帝国暦 487年 12月 9日 帝国軍病院 オイゲン・リヒター
病室は沈黙している。ブラッケの言葉の後誰も話そうとはしない。何処と無く話すのが躊躇われるような雰囲気があった。
ヴァレンシュタイン司令長官が襲撃された、意識不明の重態、そう聞いた私とブラッケは後をエルスハイマー、オスマイヤーに託し、急ぎカストロプを離れオーディンに向かった。
閣下の容態が心配な事もあったが、万一の事が有った場合、改革がどうなるのか見極めなければならなかった。リヒテンラーデ侯は、ゲルラッハ子爵は改革を継続する意思は有るのか?
幸い閣下は意識を回復されたが、カストロプからオーディンに着くまでの間の焦燥、不安をどう表現すれば良いのだろう。リヒテンラーデ侯もゲルラッハ子爵も貴族なのだ。何処まで改革に好意を持っているか分からない。その不安が常に我々を支配した。
必要性は理解しても好意は持っていないとなれば、改革そのものが何処まで行なわれるか……、不安定なものになりかねない。今更ながら我々改革派の後ろ盾になっているのは司令長官なのだということを思い知らされた。
「閣下、心配な事が一つあります」
照れたような表情でブラッケが沈黙を破った。自分の言葉が沈黙をもたらした事を恥ずかしがっているらしい。ブラッケにはそんな照れ屋なところがある。
「?」
ヴァレンシュタイン司令長官はベッドで横になったまま目で問いかけてきた。顔色は余り良くない、かなり出血して危なかったと聞いている、その所為だろう。

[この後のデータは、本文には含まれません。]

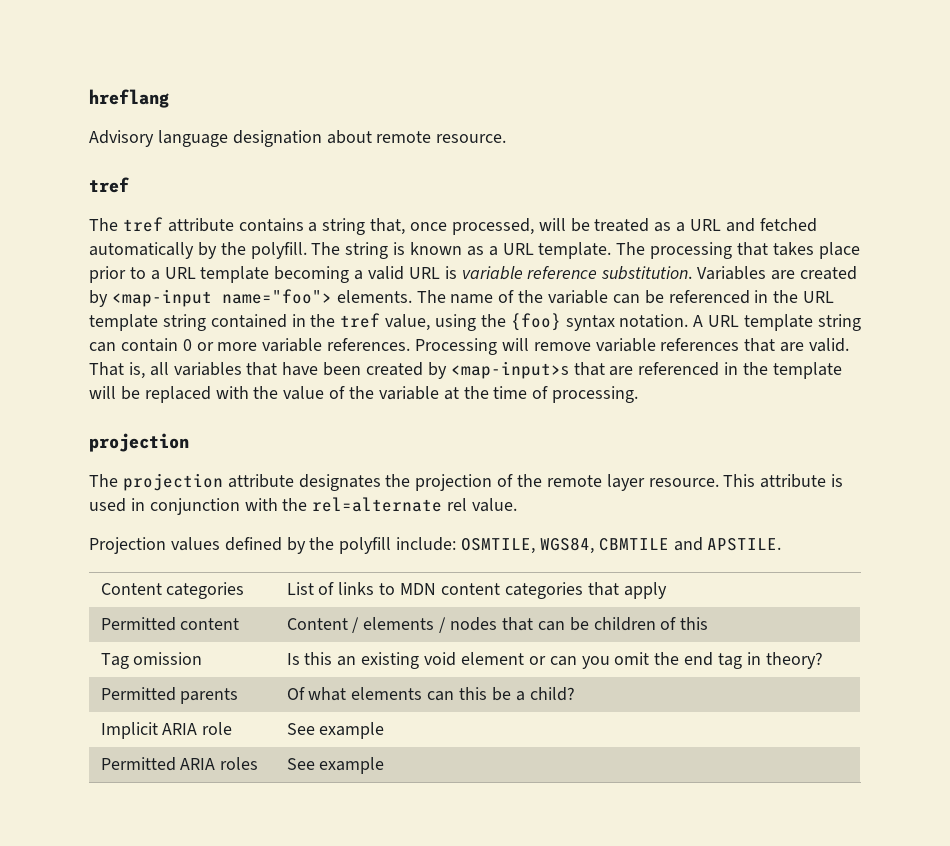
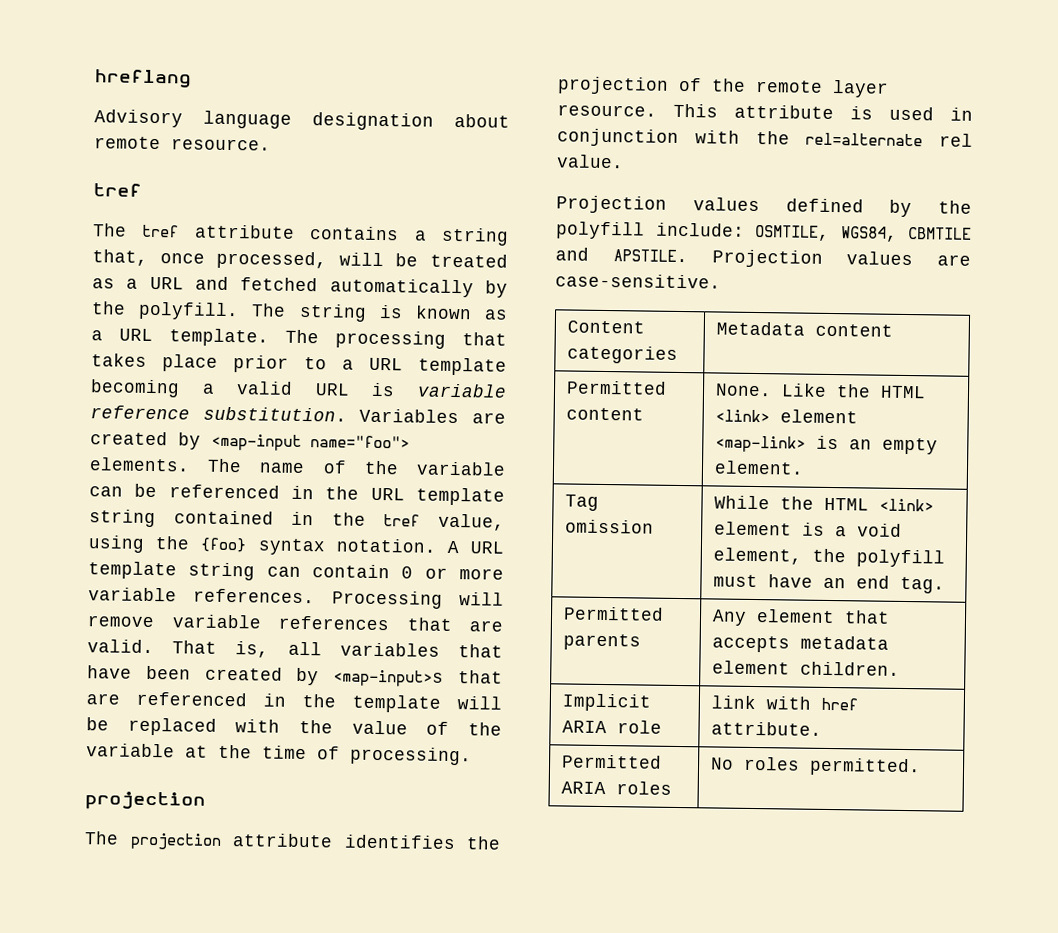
[298,474,381,491] designates -> [343,834,456,850] identifies
[100,582,245,599] [286,582,667,599] [100,617,240,631] [286,617,709,633] [100,652,203,669] [286,652,823,669] [100,687,239,704] [286,687,575,701] // Content categories | List of links to MDN content categories that apply // Permitted content | Content / elements / nodes that can be children of this // Tag omission | Is this an existing void element or can you omit the end tag in theory? // Permitted parents | Of what elements can this be a child? -> [711,249,971,268] [555,273,721,289] [566,320,645,334] [566,345,678,364] [715,321,893,337] [565,380,667,395] [565,407,644,421] [714,383,926,399] [714,409,858,424] [714,435,938,455] [713,460,804,475] [564,494,599,511] [564,519,654,534] [713,495,934,512] [713,521,902,537] [712,547,945,568] [712,574,945,594] [562,606,664,621] [562,633,641,651] [711,609,890,626] [711,635,889,653] [711,660,900,676] Projection values are case-sensitive. // Content categories | Metadata content // Permitted content | None. Like the HTML <link> element <map-link> is an empty element. // Tag omission | While the HTML <link> element is a void element, the polyfill must have an end tag. // Permitted parents | Any element that accepts metadata element children.
[286,722,385,739] See example -> [710,695,858,711] [710,721,822,736] link with href attribute.
[286,757,385,774] See example -> [709,756,921,777] No roles permitted.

「改革を進めるには人が足りないと思います。帝国には改革を考えた官僚は殆ど居ません。今は未だ我々だけで足りるかもしれません。しかし改革が進み、多岐に広がれば改革を推し進める人材が足りなくなるのは目に見えています」
「……」
ブラッケの言う通りだ。困った事に帝国では社会改革は政府上層部から忌諱される存在だった。当然だが官僚たちもそれに追随している。つまり社会改革を行なう人間、そして我々の後を継いで改革を進めていく人間が決定的に不足しているのだ。